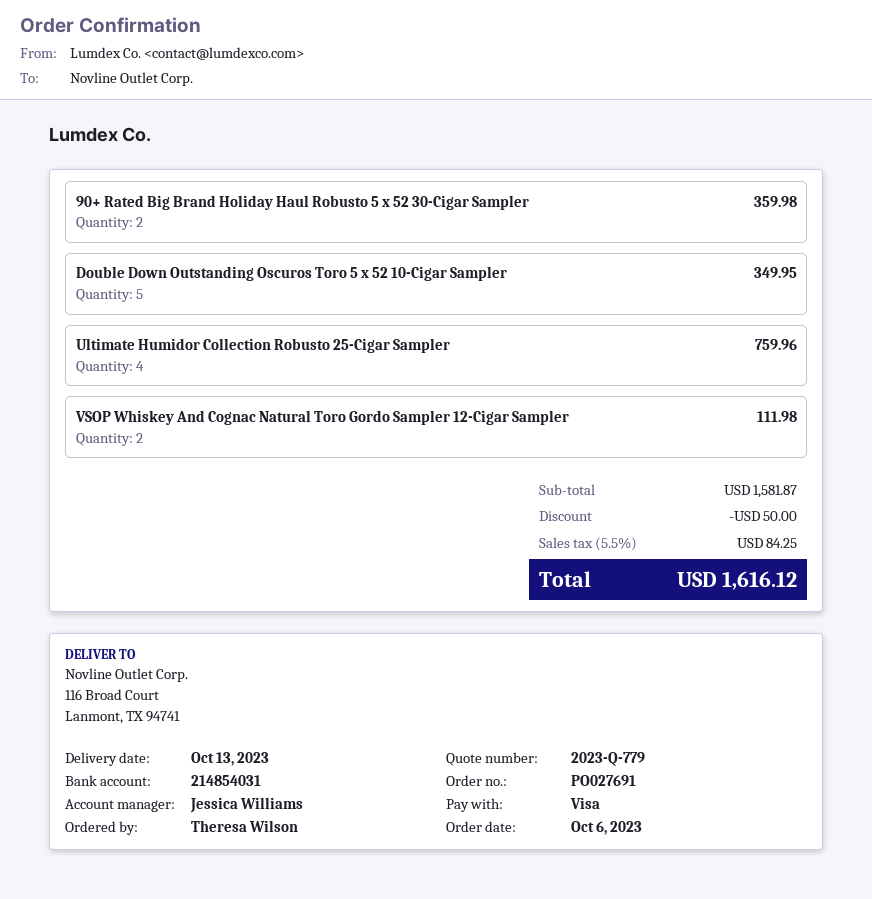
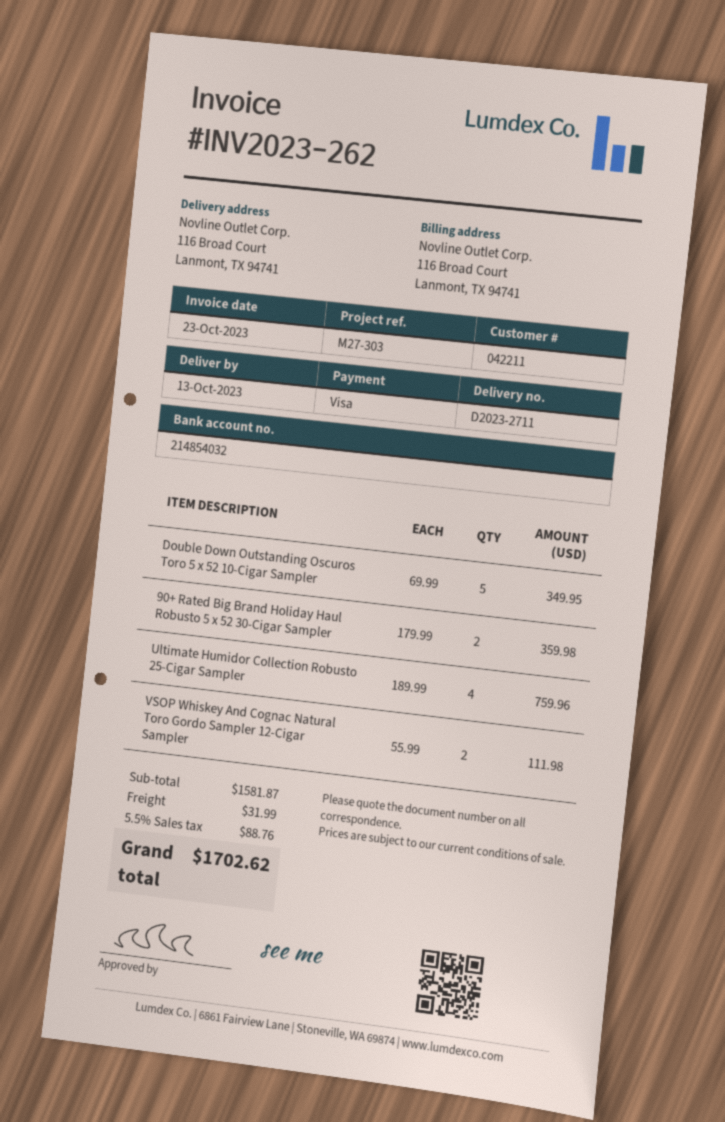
bank account: 214854031 -> 214854032
discount: 50.00 -> none
shipping: none -> 31.99
tax: 5.5% = 84.25 -> 5.5% = 88.76
total: 1616.12 -> 1702.62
***
◆ WHAT IS NEEDED:
Word for word, give the entries back in full; the pictures do not belong in the copy.

◆ OUTPUT:
bank account: 214854031 -> 214854032
discount: 50.00 -> none
shipping: none -> 31.99
tax: 5.5% = 84.25 -> 5.5% = 88.76
total: 1616.12 -> 1702.62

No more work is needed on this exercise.